As Acceleron Pharma Inc.’s phase II trial of sotatercept hit its primary endpoint and some key secondary endpoints in significantly reducing pulmonary vascular resistance, the stock (NASDAQ:XLRN) reacted accordingly, gaining 50% on Jan. 28. The stock ended the day at $79.39, up $26.52.
The Cambridge, Mass.-based company’s candidate is a fusion protein aimed at pulmonary arterial hypertension (PAH). The phase II PULSAR trial’s top-line data, taken from patients who were also on PAH-specific therapies, showed sotatercept achieving a statically significant reduction in pulmonary vascular resistance, which was the study’s primary endpoint, at week 24 vs. placebo.

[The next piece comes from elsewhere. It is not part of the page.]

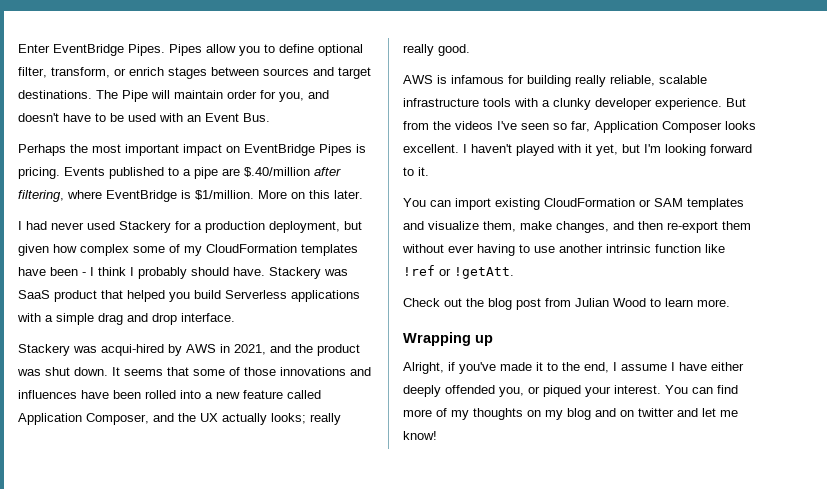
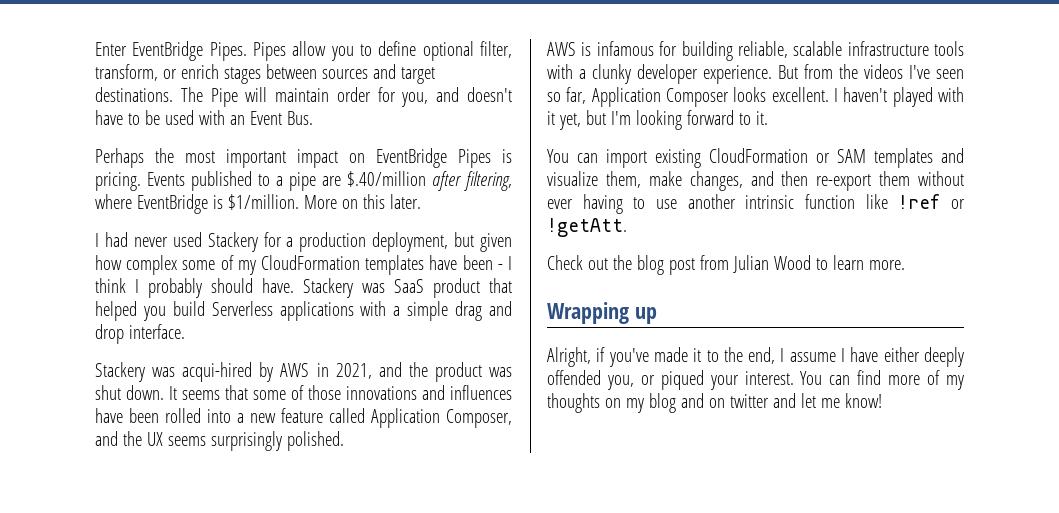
- It seems that some of those innovations and influences have been rolled into a new feature called Application Composer, and the UX actually looks; really really good.
+ It seems that some of those innovations and influences have been rolled into a new feature called Application Composer, and the UX seems surprisingly polished.
- AWS is infamous for building really reliable, scalable infrastructure tools with a clunky developer experience.
+ AWS is infamous for building reliable, scalable infrastructure tools with a clunky developer experience.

More than half the patients were on three or more therapies during the study.
There’s a chance of it becoming a monotherapy for treating PAH, according to Jay T. Backstrom, Acceleron’s executive vice president and head of R&D.
“I think what's critical is to move it up as early as we can in the treatment paradigm,” Backstrom said in Monday evening’s investor call. “And as we do that and gain more data, whether it's monotherapy or combination remains to be seen.”

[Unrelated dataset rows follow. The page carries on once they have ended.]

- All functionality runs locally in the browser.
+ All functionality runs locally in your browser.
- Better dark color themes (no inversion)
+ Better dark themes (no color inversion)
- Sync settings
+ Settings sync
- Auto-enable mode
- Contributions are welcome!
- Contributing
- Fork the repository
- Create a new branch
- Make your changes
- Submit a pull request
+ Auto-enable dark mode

The double-blind trial also achieved statistically significant improvements in the key secondary endpoints of the six-minute walk distance, amino-terminal brain natriuretic propeptide (NT-proBNP), and World Health Organization functional class.

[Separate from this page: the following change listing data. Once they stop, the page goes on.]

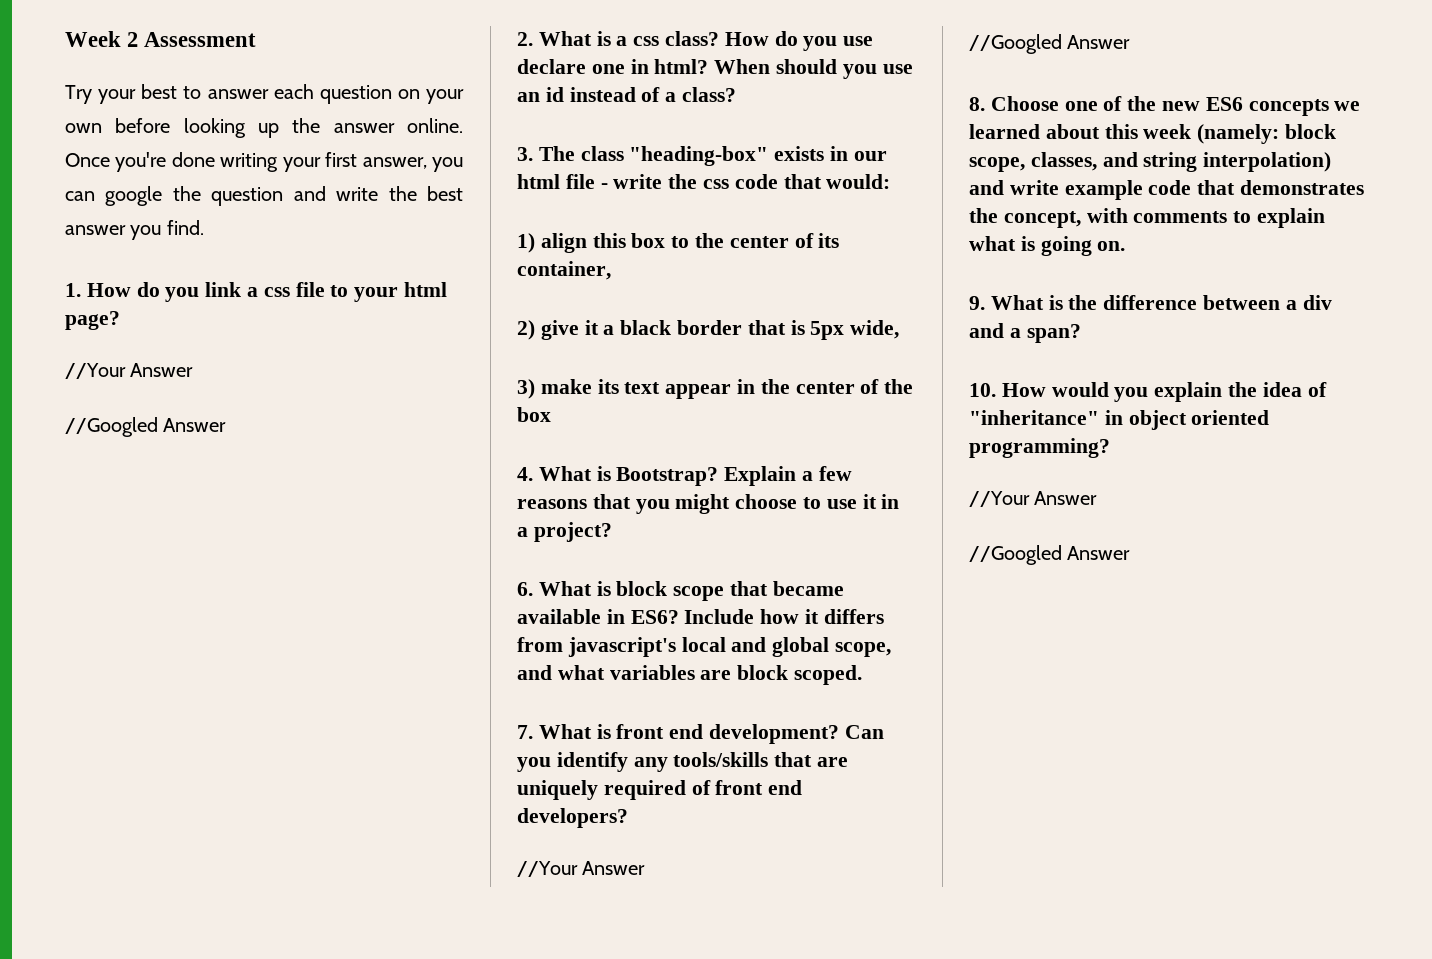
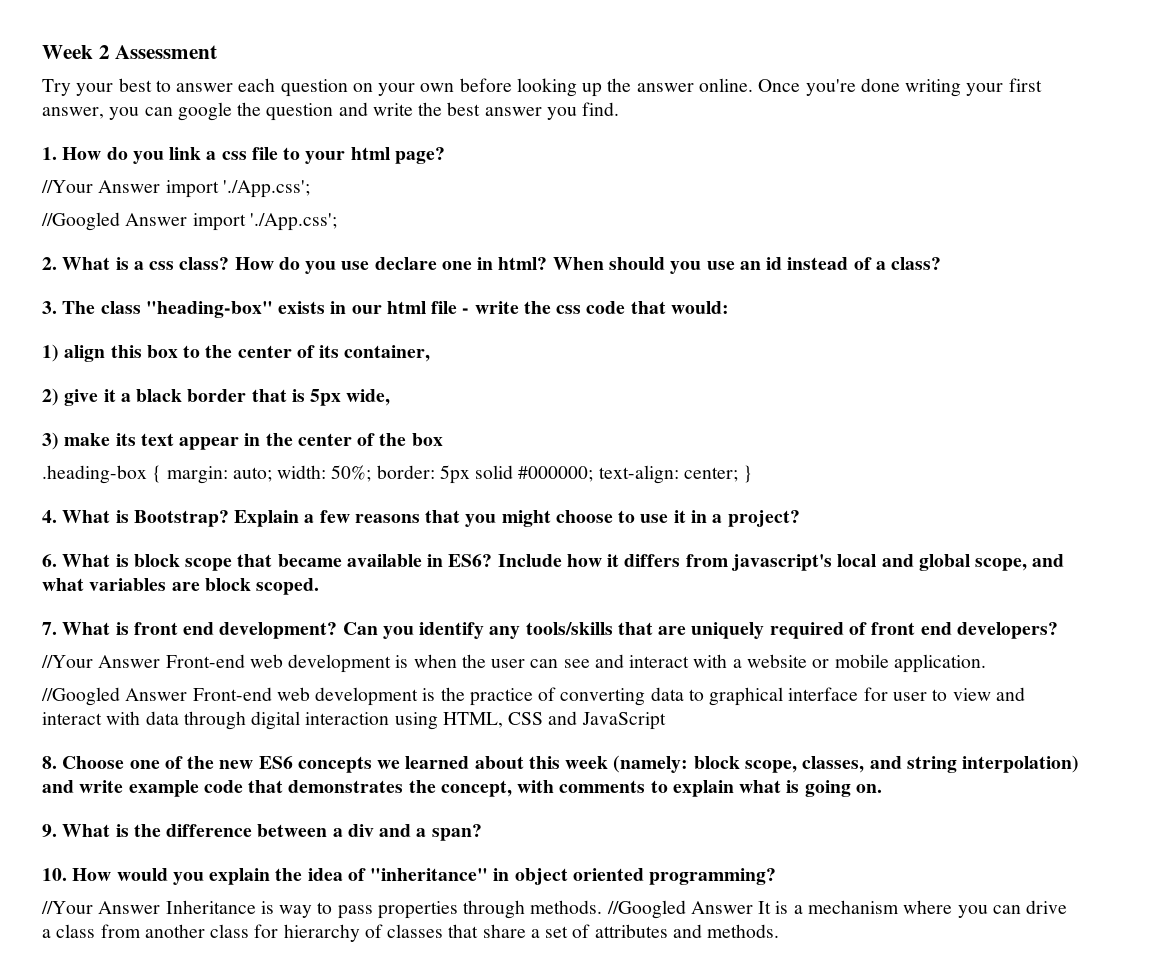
  1. How do you link a css file to your html page?
- //Your Answer
- //Googled Answer
+ //Your Answer import './App.css';
+ //Googled Answer import './App.css';
+ .heading-box { margin: auto; width: 50%; border: 5px solid #000000; text-align: center; }
  Can you identify any tools/skills that are uniquely required of front end developers?
- //Your Answer
- //Googled Answer
+ //Your Answer Front-end web development is when the user can see and interact with a website or mobile application.
+ //Googled Answer Front-end web development is the practice of converting data to graphical interface for user to view and interact with data through digital interaction using HTML, CSS and JavaScript
  10. How would you explain the idea of "inheritance" in object oriented programming?
- //Your Answer
- //Googled Answer
+ //Your Answer Inheritance is way to pass properties through methods. //Googled Answer It is a mechanism where you can drive a class from another class for hierarchy of classes that share a set of attributes and methods.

In the study, 106 patients were randomized to get the placebo, 0.3 mg/kg of sotatercept or 0.7 mg/kg of sotatercept subcutaneously every 21 days in combination with stable background PAH-specific therapies over a 24-week treatment period.
PAH is a rare disease in which constricted pulmonary arteries and high blood pressure strain the heart, reducing physical activity, leading to heart failure and a reduced life expectancy. Although fewer than 200 people in the U.S. are diagnosed with it annually, there’s a market to be had.
“The typical successful PAH medicine will become a $1B drug” within five to 10 years, wrote SVB Leerink’s Geoffrey Porges, “and given the information provided so far, we would expect sotatercept to perform at least in line with the top quartile of such products, if not better, which means that its more realistic revenue potential” is likely to be in the $1.5 billion to $2 billion range by year five and $3 billion in the long term.
Acceleron withheld much of the data, saying more would be revealed later this year at a conference.
Three years ago, Acceleron began evaluating sotatercept PAH patients in a collaboration with Celgene Corp. The drug received orphan drug status for treating PAH patients on Sept. 5, 2019.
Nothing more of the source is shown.